Since 1982, when the market was substantially deregulated, there has been substantial innovation and diversification of strategies employed by lenders to attract borrowers. This has led to a wide range of mortgage types.

== Mortgage types ==

=== Ways to repay the capital ===
Source:
- Repayment mortgage – in principle, and other things being equal, a flat amount is paid to the lender each month, which covers the interest due for that month on the outstanding loan, plus a repayment of part of the capital. The flat amount is calculated so that the whole of the loan has been repaid by the end of the mortgage term.
- Interest-only mortgage – where the payments to the lender cover the interest only. No capital is repaid, so that the full amount of the loan is still outstanding at the end of the mortgage term. For example, if the amount of the loan is £90,000, and the interest rate (charged monthly) is 5.6% per year, the monthly interest payment will be {(90000*5.6%)/12}=£420.
- Endowment mortgage – an interest-only mortgage where the capital is planned to be repaid from the maturity value of one or more endowment policies at the end of the mortgage term.
- Investment backed mortgage – an interest-only mortgage where the capital is planned to be repaid from the proceeds of an Individual Savings Account (ISA) or other investment plan at the end of the mortgage term. Sometimes these are referred to as ISA mortgages.
- Pension mortgage – where money from a personal pension scheme is used to repay an interest-only mortgage on retirement.

=== Types of interest rate ===
Source:
- Variable rate – the rate varies at the discretion of the lender.
- Standard variable rate – the default variable rate the lender offers to mortgage borrowers with a standard residential mortgage.
- Tracker rate – a variable rate that is based on a published interest rate (typically LIBOR), plus a fixed interest rate margin. For instance LIBOR + 1.5%, so if LIBOR was 4% per year, the interest rate charged to the borrower would be 5.5% per year.
- Fixed rate – the interest rate remains fixed for a set period, typically for 2, 3, 4, 5 or 10 years; after which the arrangement reverts to a variable rate. Longer term fixed rates (over 5 years), if available, tend to be more expensive and/or have more onerous early repayment charges, and are therefore less popular than shorter term fixed rates. The high early repayment charges are necessary to protect the lender against a fall in market interest rates.
- Discount rate – where the interest rate charged is lower (e.g. 2% per year lower) for a short fixed period (typically 1 to 5 years), after which the full rate is charged. Sometimes the rate is stepped (e.g. 3% in year 1, 2% in year 2, 1% in year 3).
- Capped rate – a variable interest rate, but there is also a guarantee that the rate will not rise above a stated maximum. In order to provide this, the lender would probably need to purchase a derivative contract to protect itself against market interest rates rising above the cap, and would need to pass the cost of this on to the borrower. Sometimes there is also a collar, i.e. a stated minimum rate as well as a maximum. Capped rates are often offered over periods similar to fixed rates, e.g. 2, 3, 4 or 5 years.

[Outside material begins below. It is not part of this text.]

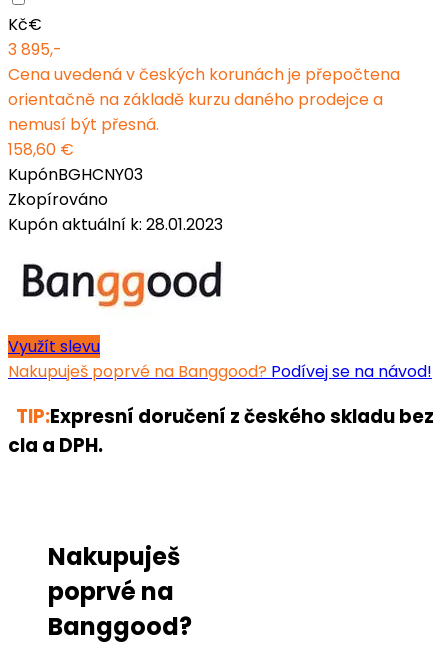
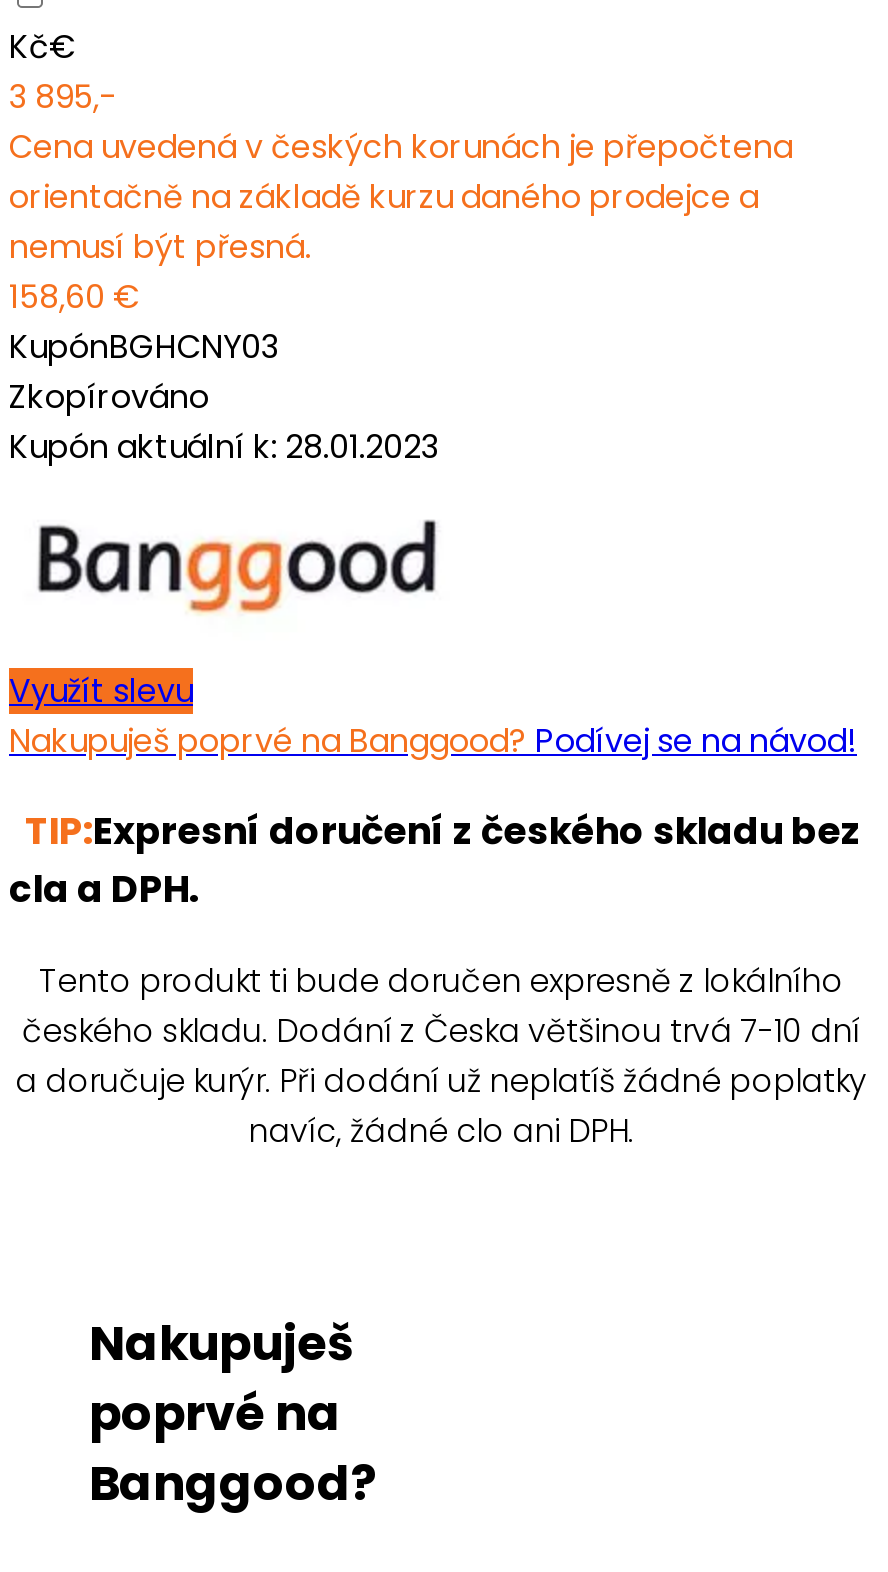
+ Tento produkt ti bude doručen expresně z lokálního
+ českého skladu. Dodání z Česka většinou trvá 7-10 dní
+ a doručuje kurýr. Při dodání už neplatíš žádné poplatky
+ navíc, žádné clo ani DPH.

===Other ways to categorise mortgages===
- Buy to let mortgage – a form of commercial mortgage used to purchase residential real estate with the intention of letting it to paying tenants.
- Right to buy mortgage – a mortgage arranged in connection with the "right to buy your home" legislation for council or housing association tenants.
- Let to buy – a form of transaction whereby homeowners rent out their current main residence, either by obtaining consent from their current mortgage lender or remortgaging to a buy to let loan, in order to purchase another home.
- Flexible mortgage – a mortgage that allows additional capital payments without penalty and often allows payment holidays or underpayments.
- Adverse credit mortgage – mortgages aimed at borrowers with credit problems, e.g. county court judgements.
- Self-certified mortgage – a mortgage where the lender does not seek proof of income to demonstrate affordability, but instead relies on a statement of earnings as "certified" by the borrower(s). Self-certified mortgages were banned by the Financial Conduct Authority (FCA) in April 2014.
- Non-status mortgage – a mortgage where the borrowing is not dependent on the income of the applicant and the applicant states that they can afford the repayments.
- Deferred interest mortgage – a mortgage that allows the borrower to make repayments that are lower than the amount of interest owed. The remainder is added to the principal, which is likely to increase to more than the original amount owed; the remaining interest payments will then be significantly higher. These mortgages were marketed during periods of high interest rates to young professionals whose salaries were expected to increase quickly.
- Offset mortgage – a mortgage where the borrower can reduce the interest charged by offsetting a credit balance against the mortgage debt.
- Foreign currency mortgage – where the debt is expressed in a foreign currency (typically one in which market interest rates are lower) in an attempt to reduce capital and interest payments. However this might well turn out to be more expensive for the borrower if the foreign currency appreciates against sterling.

==Fees==
- Product fee – a fee payable by the borrower to obtain a (usually incentivised) product.
- Early repayment charge, redemption penalty or tie-in – the lender may incur many forms of up-front costs (for example property valuation costs, if not charged explicitly; or by offering a lower interest rate in the first few years of the mortgage; or – not least – remuneration of intermediaries or sales teams). It would seek to recoup these costs by charging higher interest rates over the remainder of the mortgage term. Therefore, they typically impose a penalty if the borrower repays the loan earlier than planned in order to ensure that at least some of these costs are recouped. These penalties used to be called a redemption penalty or tie-in; however, since the onset of Financial Services Authority regulation they are referred to as an early repayment charge.
- Valuation fee, which pays for a chartered surveyor to visit the property and ensure it is worth enough to cover the mortgage amount.
- Higher lending charge (HLC) – a fee levied by lenders in respect of mortgages exceeding a pre-defined loan-to-value (LTV) percentage threshold. Until the 1990s these were typically levied on all mortgages with an LTV percentage over 75%, but the market generally moved to a 90% threshold at that time. Subsequently, certain lenders have moved away from charging an explicit HLC, in favour of charging an increased interest rate on higher LTV mortgages.

== Other terms ==
- First time buyer
- Negative equity
- Introductory period – the period of time where there is a lower interest rate on a mortgage such as on a fixed rate mortgage.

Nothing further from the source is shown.